# Diesel Engine Size



## Okie143 (Jul 1, 2010)

I am researching Class A Diesel motorhomes for a purchase.  I have spent numerous hours on the net looking at different models, at dealers lots looking over, inside and out, different models and have come to the conclusion that it doesn't matter what you buy you will have what you pay for.
So my questions come down to this:  looking at all the motorhomes I see CAT, Cummings, etc., diesel engines from 245, 265, 275, 300, 500 hp.  For a diesel pusher that is say over 34 feet long with say 2 slides which size engine would you recommend?  The driving area would be the total USA.
Thanks.


----------



## Guest (Jul 2, 2010)

RE: Diesel Engine Size

IMO i would go with the biggest cummins they have to offer ,, but that is just me ,, the bigger the engine the less u will be passed on long hills ,, but one thing the bigger the eng ,, the less gas milage u will get ,, i know when i had my Alegro Bus ,, i was lucky to get about 6mpg ,, if i had left it stock i might have able to get about 9 or maybe 10 outta it ,,     
But for DL ,, man that black smoke sure looked and smelled good   :laugh:  :laugh:  :laugh:  :clown:


----------



## wildbuckaroo (Jul 2, 2010)

RE: Diesel Engine Size

Hi there Okie 143,

Before I bought mine I test drove a Cummings 265 34 feet with one slide and it was okay on flat land with no hills or wind but I had trouble staying in the top gear pushing a bit of wind and when I went down a valley I thought I was going to have to get out and help push it up the other side, so that told me right there not to buy it.
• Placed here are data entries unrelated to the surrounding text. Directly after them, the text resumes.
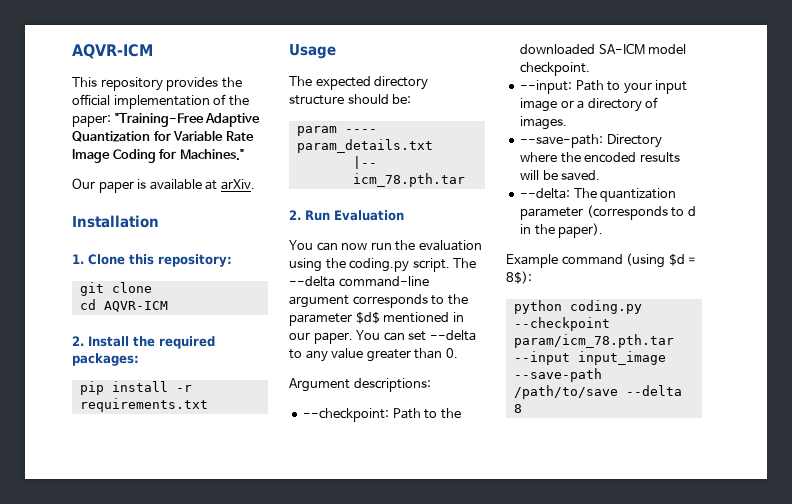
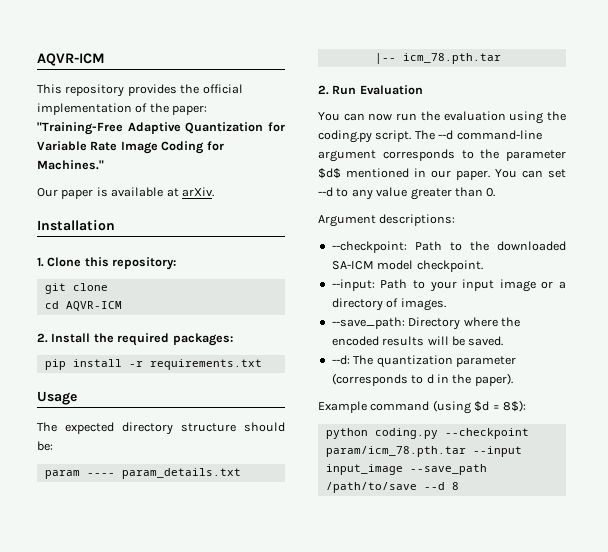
- The --delta command-line argument corresponds to the parameter $d$ mentioned in our paper.
+ The --d command-line argument corresponds to the parameter $d$ mentioned in our paper.
- You can set --delta to any value greater than 0.
+ You can set --d to any value greater than 0.
- --save-path: Directory where the encoded results will be saved.
+ --save_path: Directory where the encoded results will be saved.
- --delta: The quantization parameter (corresponds to d in the paper).
+ --d: The quantization parameter (corresponds to d in the paper).
- python coding.py --checkpoint param/icm_78.pth.tar --input input_image --save-path /path/to/save --delta 8
+ python coding.py --checkpoint param/icm_78.pth.tar --input input_image --save_path /path/to/save --d 8

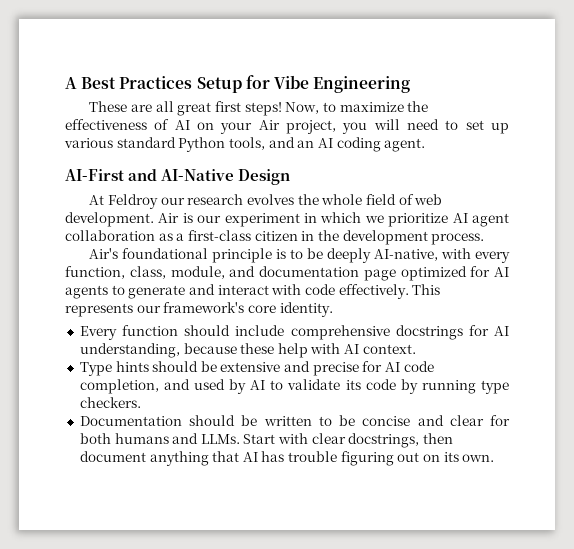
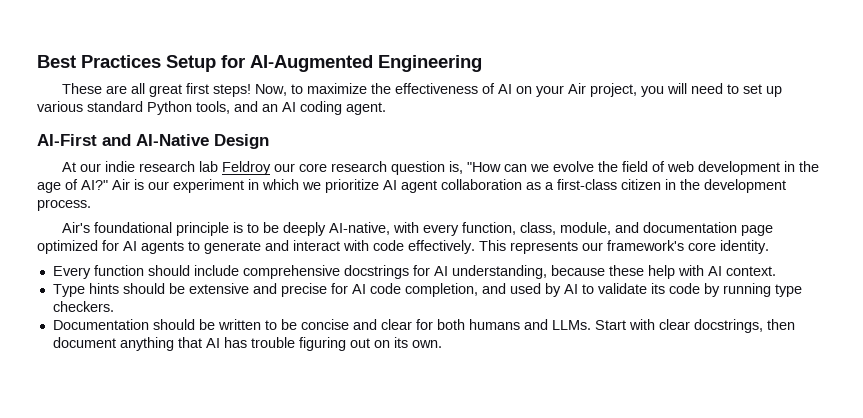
- A Best Practices Setup for Vibe Engineering
+ Best Practices Setup for AI-Augmented Engineering
- At Feldroy our research evolves the whole field of web development.
+ At our indie research lab Feldroy our core research question is, "How can we evolve the field of web development in the age of AI?"

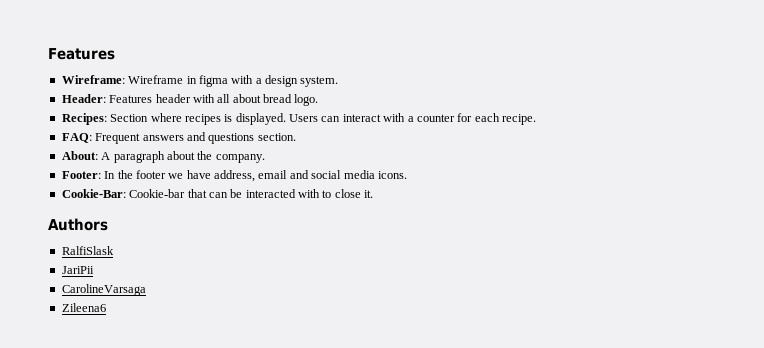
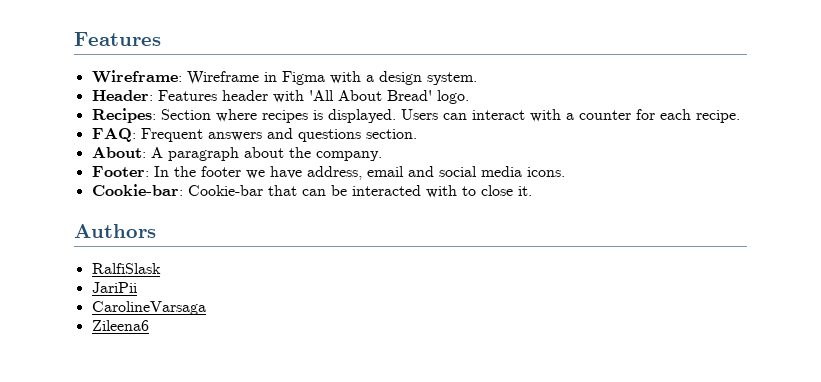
- Wireframe: Wireframe in figma with a design system.
+ Wireframe: Wireframe in Figma with a design system.
- Header: Features header with all about bread logo.
+ Header: Features header with 'All About Bread' logo.
- Cookie-Bar: Cookie-bar that can be interacted with to close it.
+ Cookie-bar: Cookie-bar that can be interacted with to close it.

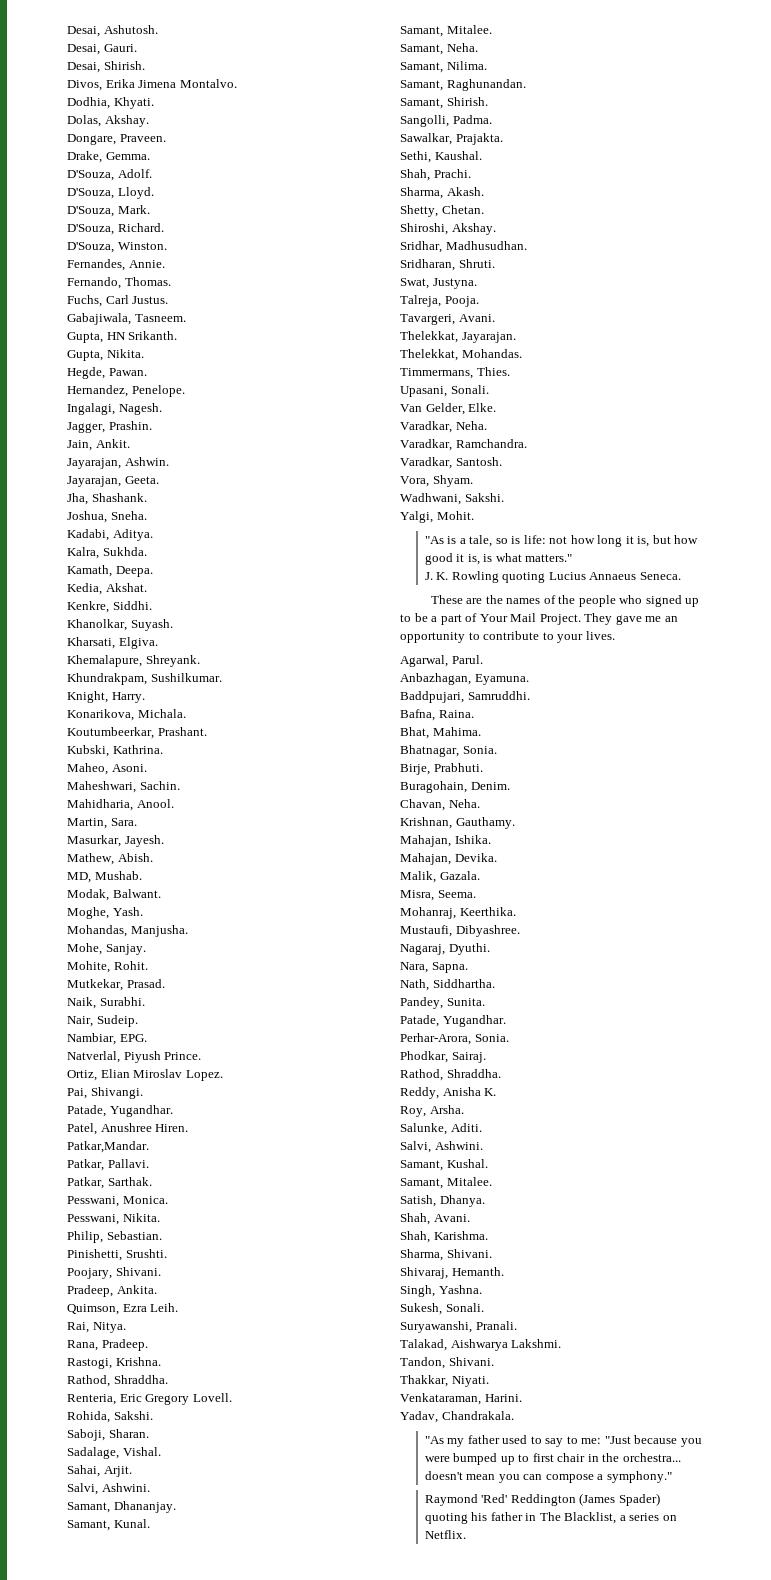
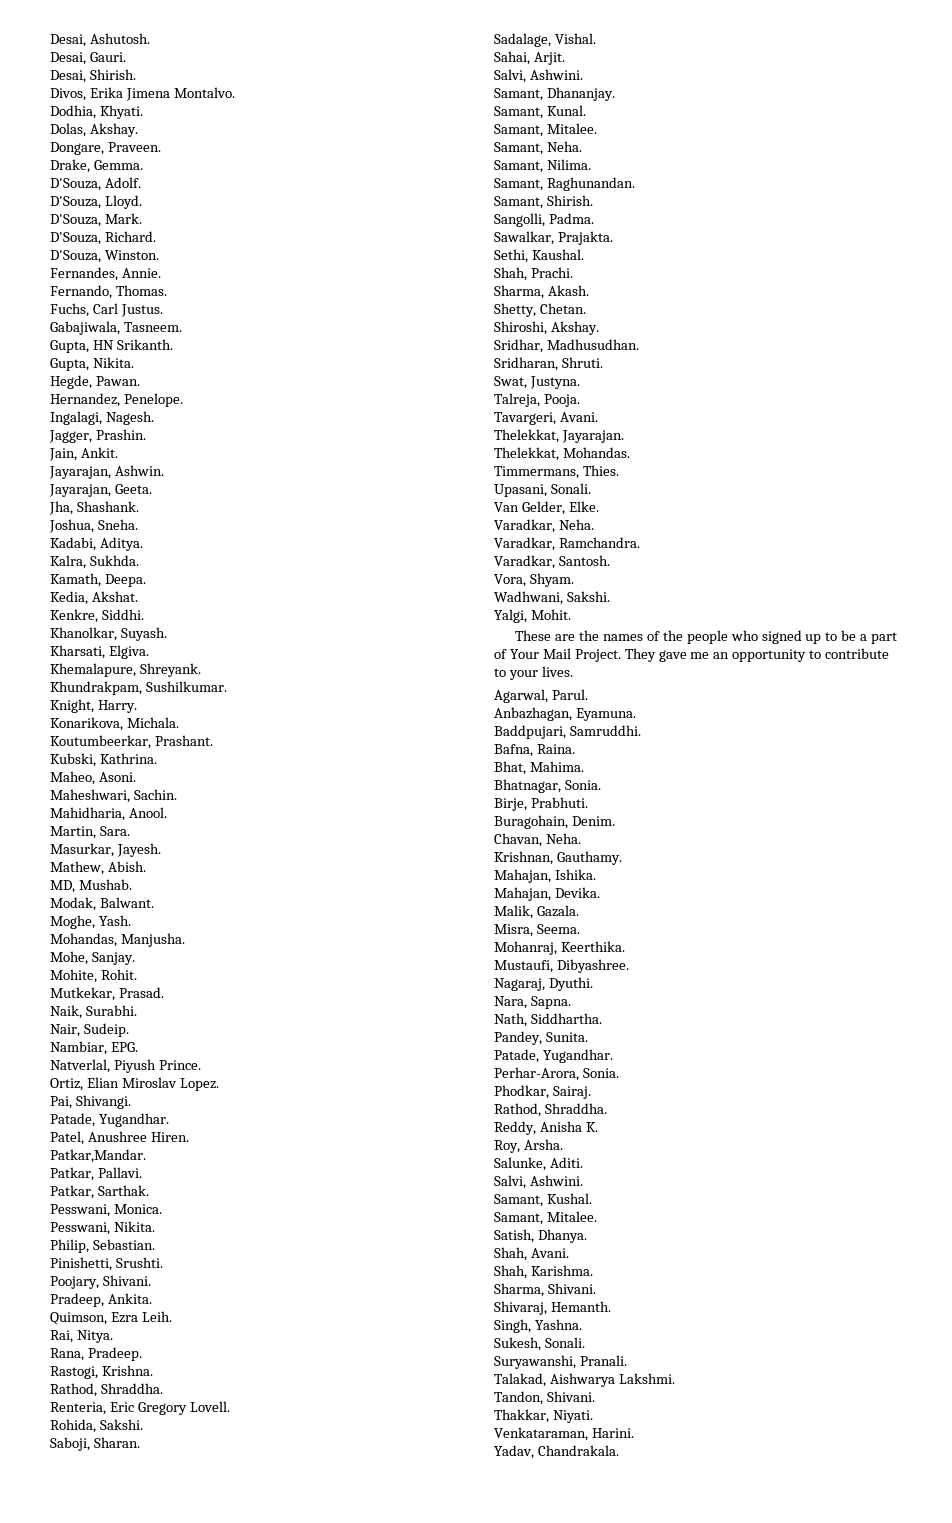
- "As is a tale, so is life: not how long it is, but how good it is, is what matters."
- J. K. Rowling quoting Lucius Annaeus Seneca.
- "As my father used to say to me: "Just because you were bumped up to first chair in the orchestra... doesn't mean you can compose a symphony."
- Raymond 'Red' Reddington (James Spader) quoting his father in The Blacklist, a series on Netflix.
I did buy a 38 ft Beaver which has a gvw of 32000 lbs, no slides, 330 Cat and it is perfect, the wind won't bother it at all, going through a valley will maintain 50 mph up the other side. So IMO I think you need to have a minimum of 300 hp unless you are doing mountains a lot then you need more. Hope this helps, have a good day.

Grant


----------



## Darwin (Jul 4, 2010)

RE: Diesel Engine Size

I have a 38' with 300HP Cummins, I have been very pleased with the power and milage.  We just returned from a trip to the Smokie mountains, I was able to maintain 55MPH on most hills and average 10MPG while towing a Jeep Grand Cherokee.


----------



## H2H1 (Jul 4, 2010)

Re: Diesel Engine Size

great that yours is doing so great. :laugh:  :laugh:  :laugh:


----------



## Triple E (Jul 4, 2010)

Re: Diesel Engine Size

Darwin the hills in the smokey's are just little roller coasters.   :laugh:   Come out to the west and give that Cummins a real work out.     :laugh:  :clown:


----------



## Darwin (Jul 4, 2010)

RE: Diesel Engine Size

We are planning a trip out west soon.  Do you think I would have a problem in the high elevations out west?  I could only give my experience where I have been and my small cummings performed very well.  I appreciate your comments.


----------



## LEN (Jul 4, 2010)

Re: Diesel Engine Size

Torque is more important than HP but you do need enough HP to. I would say minimum of 300HP and 800-900 on the torque side. C-7 and up Cat and ISC and up cummins. I have the CAT 3126 330HP 880 ftp torque a 38' double slide towing 7500 lbs and it does OK but could use the C-9 or the ISL. And yes the 9000ft pass's do test the motors.

LEN


----------



## vanole (Jul 5, 2010)

Re: Diesel Engine Size

I think Len hit it on the head.  Torque is a key factor.  Knowing your M/H engines torque band and staying in it is a major factor in all aspects climbing hills/mountains, mileage etc.  Driving a M/H is a perishable skill if it sits for long lengths of time in my opinion.  Once you get the hang of it, climbing is not a huge deal irregardless of engine size.  You don't want to lug the engine, don't be afraid of your transmission down shift if need be.  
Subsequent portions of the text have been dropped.